**AIM OF THE TASK:** From the records below, print exactly the lines starting at the one containing "[149,967,177,980] we -> [85,732,91,743] I" and ending at the one containing "[962,1056,990,1068] we -> [452,851,458,862] I", ends included, and nothing else.

**MATERIAL SHOWN:**

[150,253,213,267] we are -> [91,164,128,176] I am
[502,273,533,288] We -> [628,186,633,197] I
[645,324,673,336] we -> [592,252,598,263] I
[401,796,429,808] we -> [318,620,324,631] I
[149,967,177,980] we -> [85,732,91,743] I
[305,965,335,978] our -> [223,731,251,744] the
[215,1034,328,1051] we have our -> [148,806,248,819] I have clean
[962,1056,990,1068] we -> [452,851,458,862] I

--

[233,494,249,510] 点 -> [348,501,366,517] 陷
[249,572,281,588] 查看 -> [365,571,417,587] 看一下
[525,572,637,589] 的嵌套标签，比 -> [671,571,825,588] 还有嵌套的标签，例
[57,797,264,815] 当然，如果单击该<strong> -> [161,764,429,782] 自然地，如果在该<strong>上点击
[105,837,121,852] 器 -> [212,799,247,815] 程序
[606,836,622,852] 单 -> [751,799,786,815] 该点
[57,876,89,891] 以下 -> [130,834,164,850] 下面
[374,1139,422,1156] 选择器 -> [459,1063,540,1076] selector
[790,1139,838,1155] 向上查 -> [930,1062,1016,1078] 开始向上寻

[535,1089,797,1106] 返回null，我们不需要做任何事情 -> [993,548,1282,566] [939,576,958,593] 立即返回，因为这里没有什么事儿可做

==

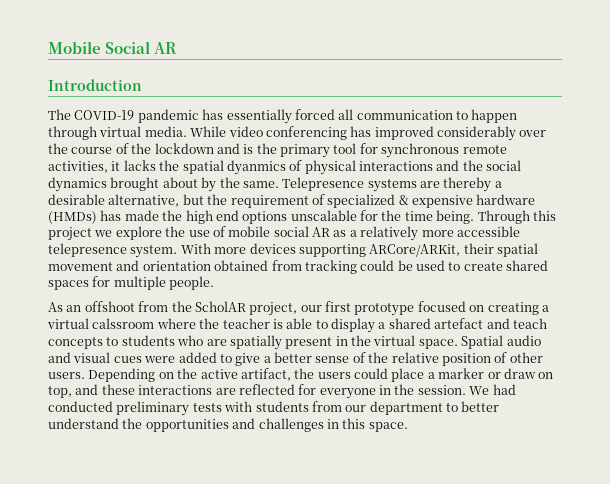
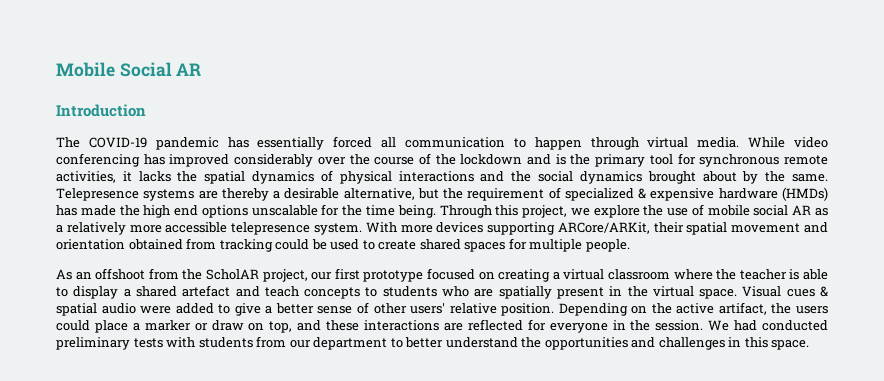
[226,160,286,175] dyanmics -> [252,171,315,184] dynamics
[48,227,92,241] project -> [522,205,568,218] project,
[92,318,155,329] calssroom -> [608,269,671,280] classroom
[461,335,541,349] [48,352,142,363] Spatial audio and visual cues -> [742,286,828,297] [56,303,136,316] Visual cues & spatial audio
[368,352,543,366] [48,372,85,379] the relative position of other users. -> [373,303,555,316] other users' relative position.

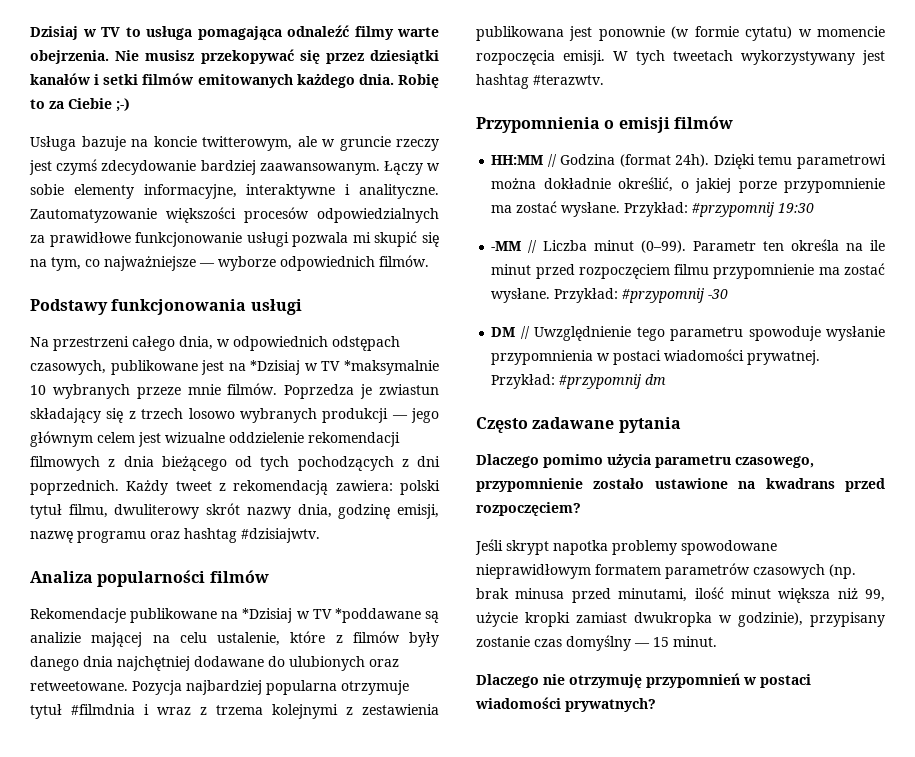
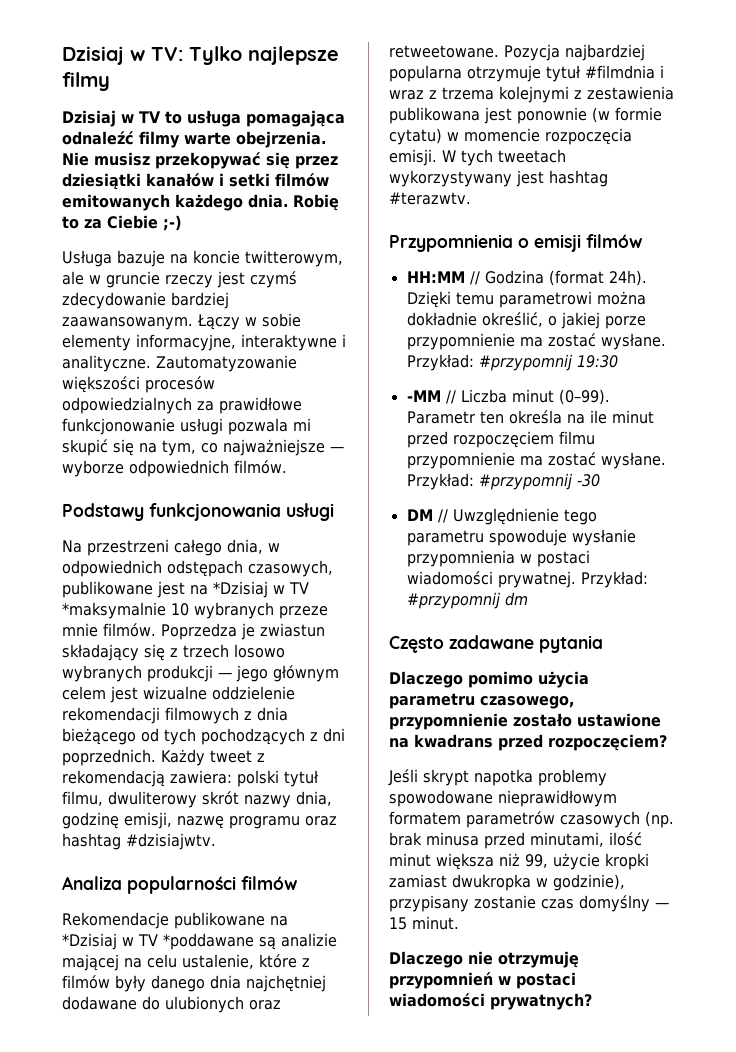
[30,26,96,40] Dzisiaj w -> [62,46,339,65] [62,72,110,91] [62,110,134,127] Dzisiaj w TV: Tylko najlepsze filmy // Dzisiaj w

**RESULT FOR THIS EXERCISE:**
[149,967,177,980] we -> [85,732,91,743] I
[305,965,335,978] our -> [223,731,251,744] the
[215,1034,328,1051] we have our -> [148,806,248,819] I have clean
[962,1056,990,1068] we -> [452,851,458,862] I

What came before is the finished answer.